|August 27th, 2011|
Rewind to 2006, I was just winding down active development of Vision, my OpenGL Window Sever/UI Framework. I had started work on Vision in college 3 years earlier and had been churning on it full-time for the previous 2 years. I had decided that it was finally time to get a job and so I interviewed around and accepted a position at Apple. I had two weeks until my start date and I wanted to do some programming for fun that was completely different from what I had been doing.

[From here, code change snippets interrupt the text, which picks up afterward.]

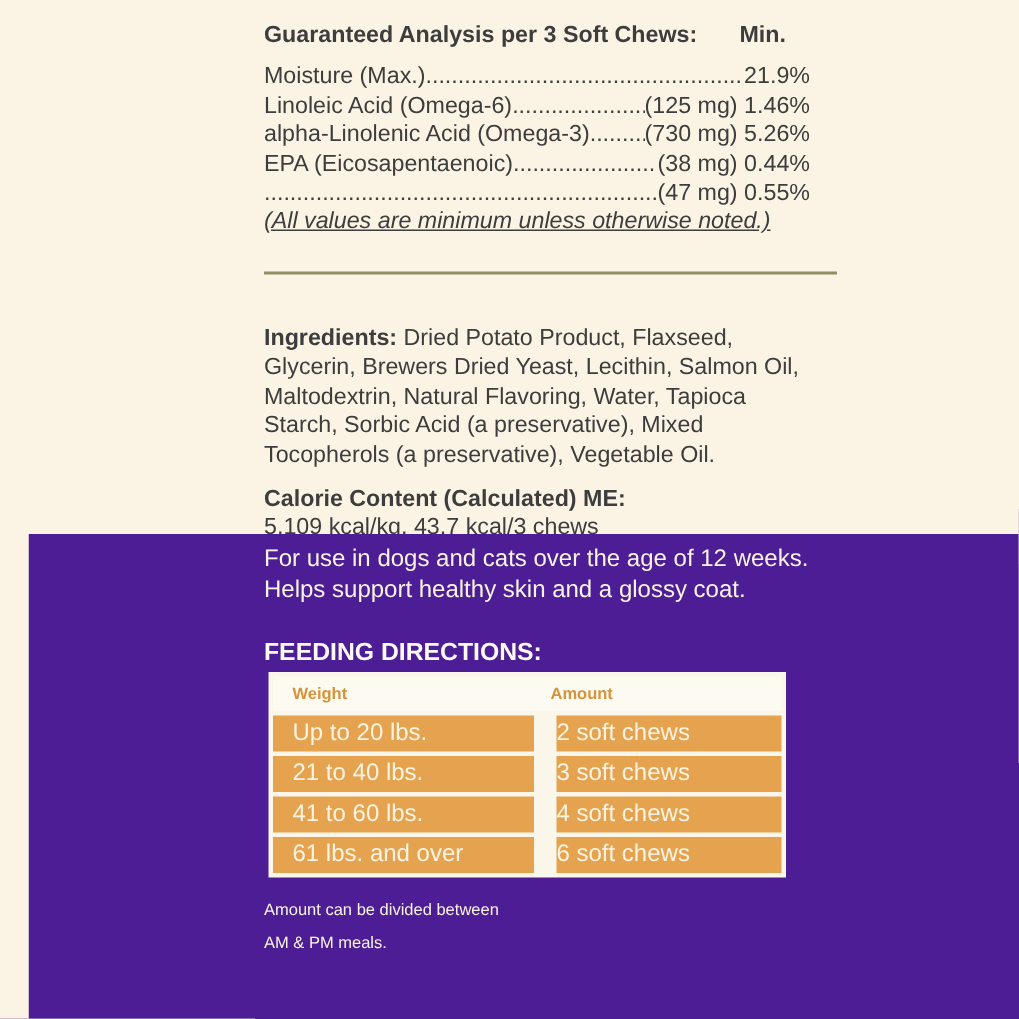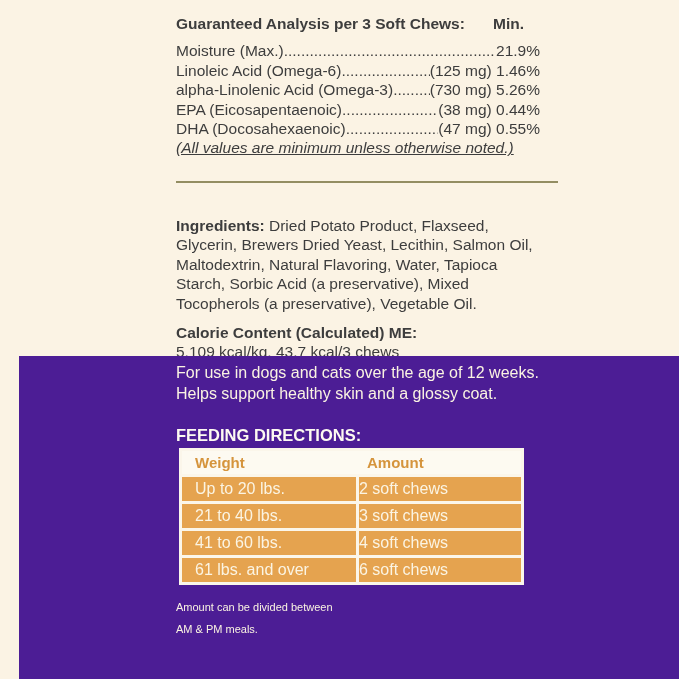--- a/index.html
+++ b/index.html
@@ -172,7 +172,6 @@
           <span>(38 mg) 0.44%</span>
         </div>
         <div class="ga-row">
-          <span>DHA (Docosahexaenoic)</span>
           <span class="dots"></span>
           <span>(47 mg) 0.55%</span>
         </div>

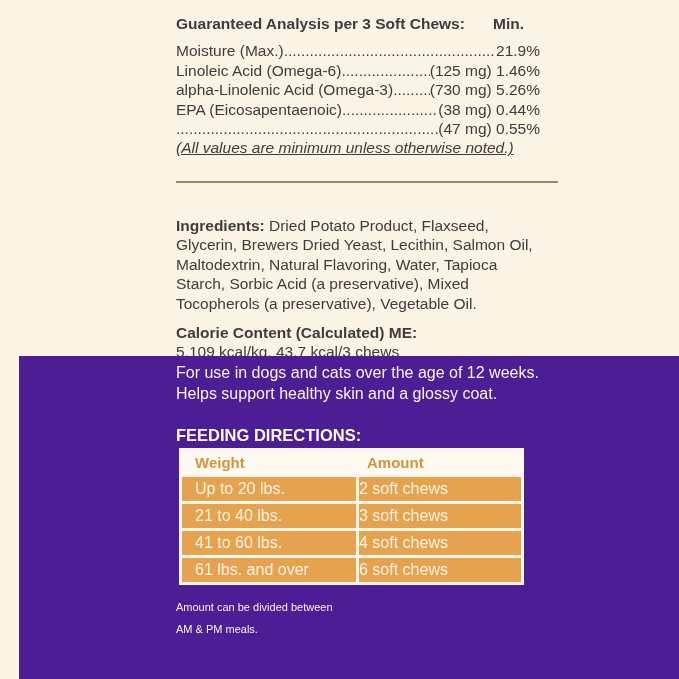--- a/index.html
+++ b/index.html
@@ -116,7 +116,7 @@
     align-items: center;
     font-weight: bold;
     color: #d5943c;
-    font-size: 15px;
+    font-size: 11px;
   }
   .ft-header .col-weight { width: 174px; padding-left: 13px; }
   .ft-header .col-amount { flex: 1; padding-left: 11px; }

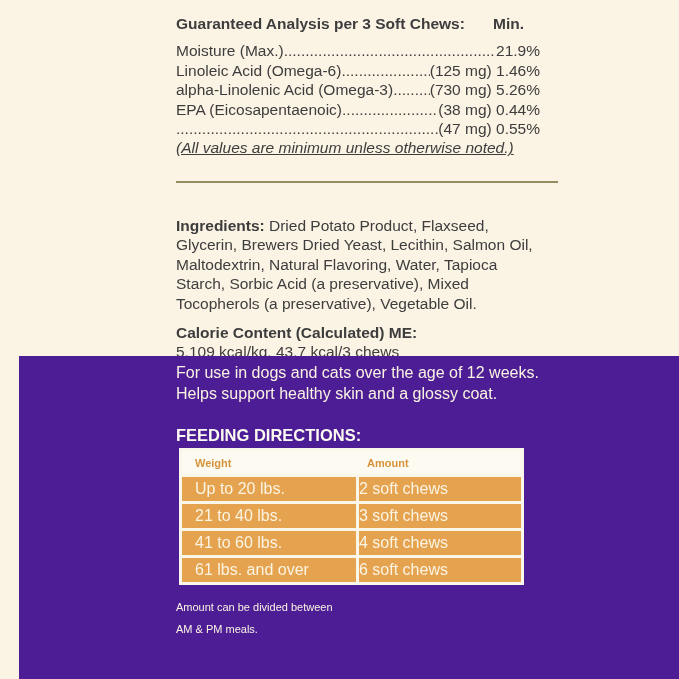--- a/index.html
+++ b/index.html
@@ -120,7 +120,7 @@
   }
   .ft-header .col-weight { width: 174px; padding-left: 13px; }
   .ft-header .col-amount { flex: 1; padding-left: 11px; }
-  .ft-row { display: flex; gap: 3px; height: 24px; }
+  .ft-row { display: flex; gap: 15px; height: 24px; }
   .ft-cell {
     background: #e5a34f;
     color: #fbf4e3;

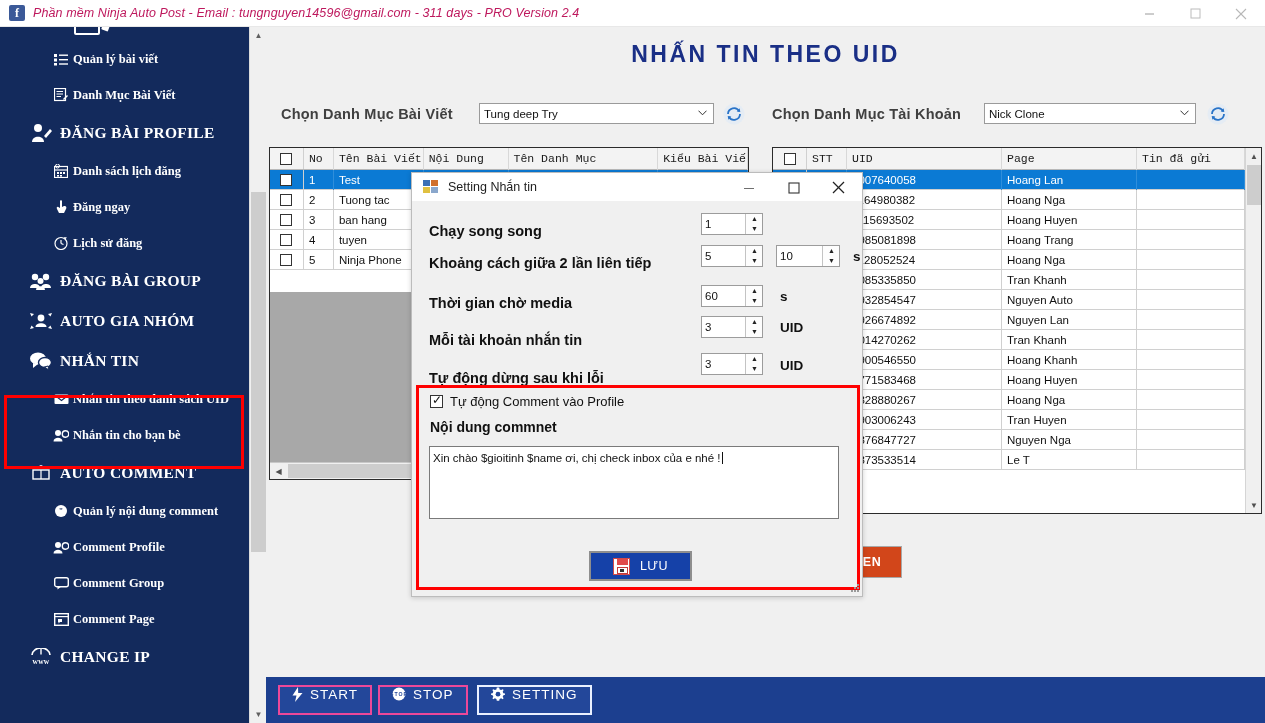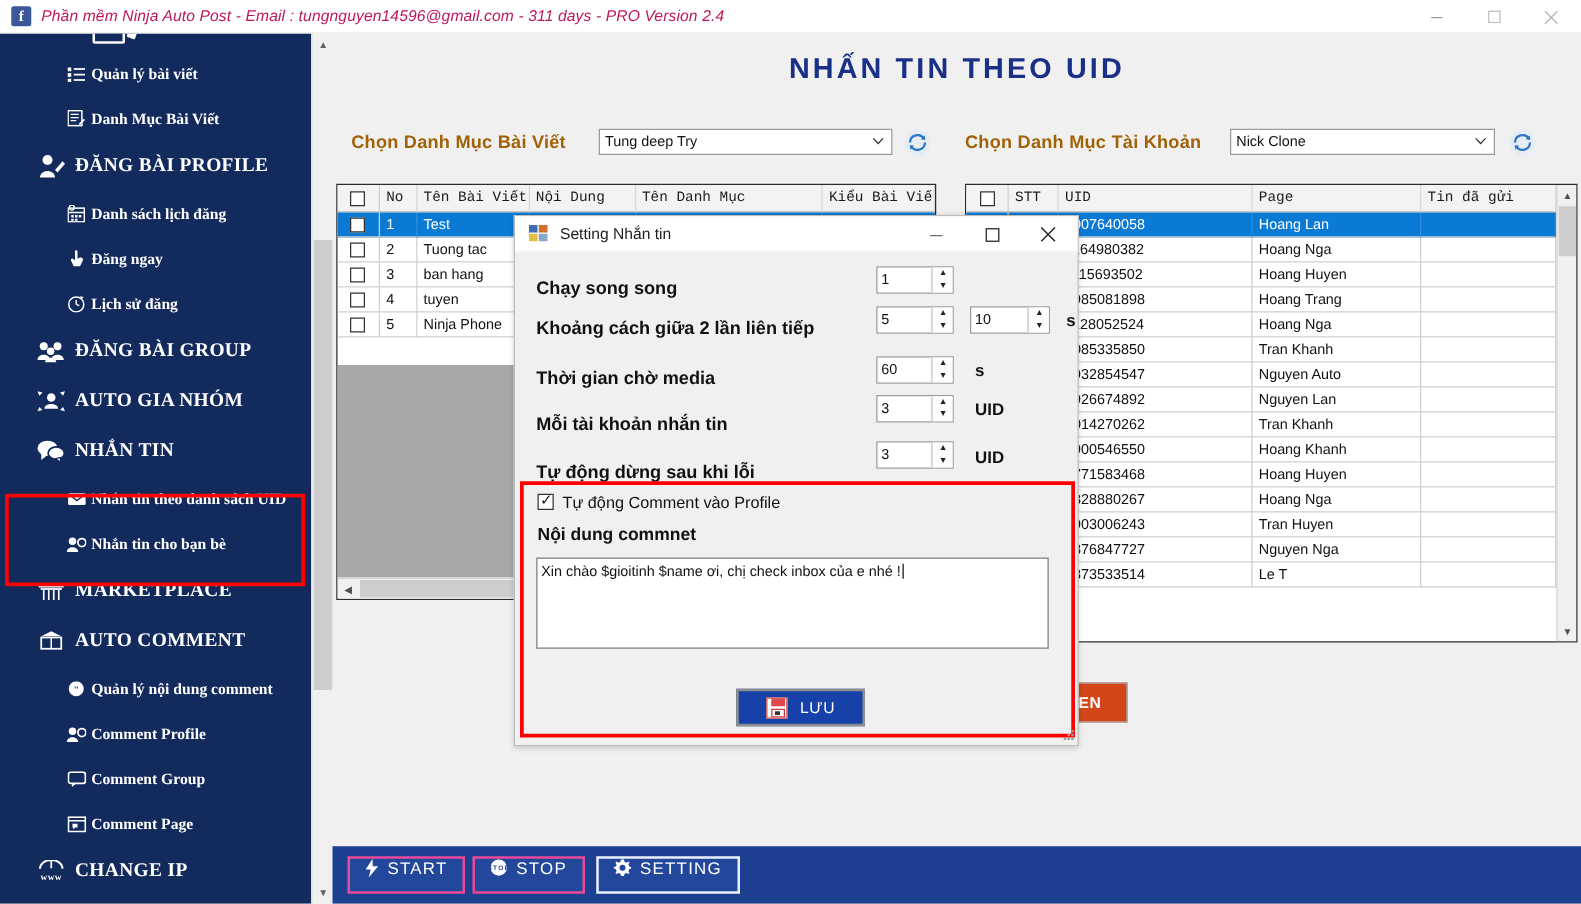--- a/index.html
+++ b/index.html
@@ -118,7 +118,7 @@
 
   .sel-label {
     position: absolute;
-    font-size: 14.5px; font-weight: bold; color: #a16207;
+    font-size: 14.5px; font-weight: bold; color: #404040;
     letter-spacing: 0.2px;
   }
   .combo {

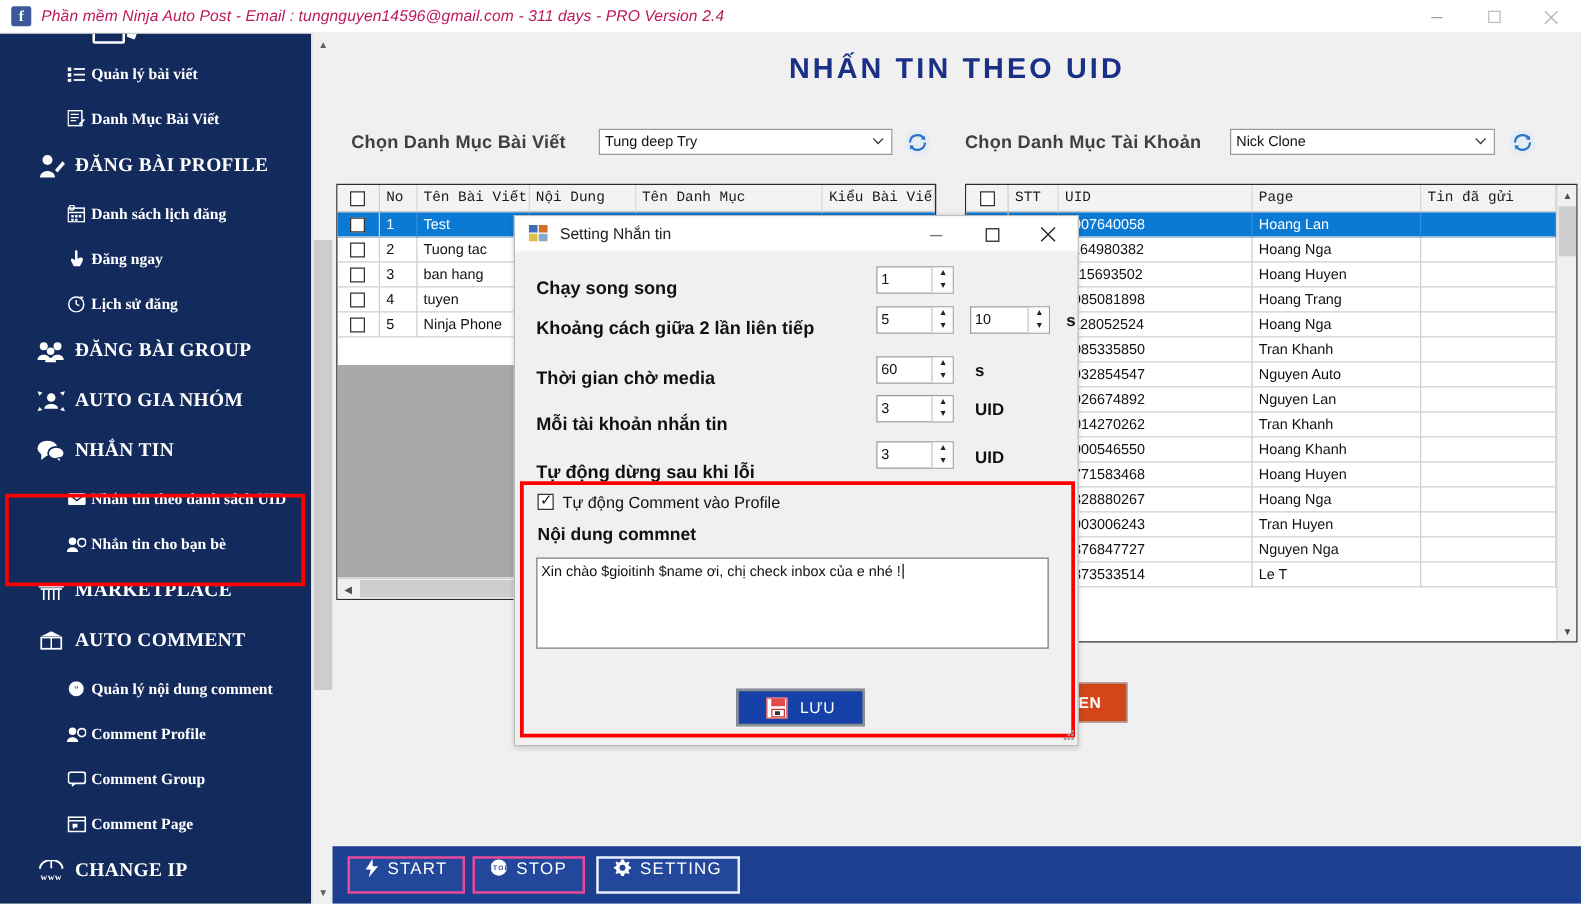--- a/index.html
+++ b/index.html
@@ -463,19 +463,6 @@
       <span>Nhắn tin cho bạn bè</span>
     </div>
 
-    <div class="nav-group">
-      <span class="gicon">
-        <svg width="22" height="18" viewBox="0 0 22 18">
-          <rect x="1" y="3" width="20" height="3" fill="#fff"></rect>
-          <rect x="2.5" y="6.5" width="17" height="1.4" fill="#fff"></rect>
-          <line x1="5" y1="8" x2="5" y2="16" stroke="#fff" stroke-width="1.3"></line>
-          <line x1="9" y1="8" x2="9" y2="16" stroke="#fff" stroke-width="1.3"></line>
-          <line x1="13" y1="8" x2="13" y2="16" stroke="#fff" stroke-width="1.3"></line>
-          <line x1="17" y1="8" x2="17" y2="16" stroke="#fff" stroke-width="1.3"></line>
-        </svg>
-      </span>
-      <span>MARKETPLACE</span>
-    </div>
 
     <div class="nav-group">
       <span class="gicon">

It was during that two week period of not yet working for Apple that Wolf Rentzsch started the (now defunct) Iron Coder contest. The way it worked was that the organizer announces an API that each of the contestants must use somehow in their entry and then 24 hours later a theme is announced that entries must also somehow incorporate. I thought it was just what I needed. A fun, small-scoped project with a little bit of competition. So the day of the very first Iron Coder arrived and the contest API was announced: The Accessibility API. Accessibility API? What’s that? Until that moment I had not been aware of it but it was actually just what I had been looking for to solve a different problem I had. I started researching it and immediately there were portions of it that were very interesting to me. Specifically, the ability for programs to inspect and copy data (like displayed text) out of other running applications was of particular interest to me.
Oh yea, I get it, uh huh…
You see, I had a problem. Ever since I returned to the states after living in Japan I wanted a way to keep up my reading skills on the computer. Putting my computer into Japanese language mode and surfing Japanese web sites seemed to be a great way for me to do this. There was just one little problem with that. That problem was 漢字 (kanji). I had minored in Japanese in college and at my peak I was fairly proficient in about 1000 of the approximately 2000 kanji considered to be an adult reading level. In most languages you can just read the written script and even if you don’t know the word you can still pronounce it and perhaps gather some meaning from the way it sounds, word roots and the larger context of the sentence. But with Chinese and Japanese if you come across a kanji character you don’t know, you are pretty much dead in the water. There may be a chance that you could deconstruct it into it’s individual radicals and infer a vague meaning but it is not likely unless you are a kanji scholar and inferring pronunciation is even harder. So what you end up doing is:
- Find the predominant radical in the character
- Count the number of strokes in the predominant radical
- Break out your kanji dictionary
- Look up the radical by stroke number
- Look the actual character up by the total number of strokes in the character
- Hope that the specific combination of that character and the ones around it are listed in the dictionary (depending on what characters are proximate to the character in question, they can affect it’s pronunciation)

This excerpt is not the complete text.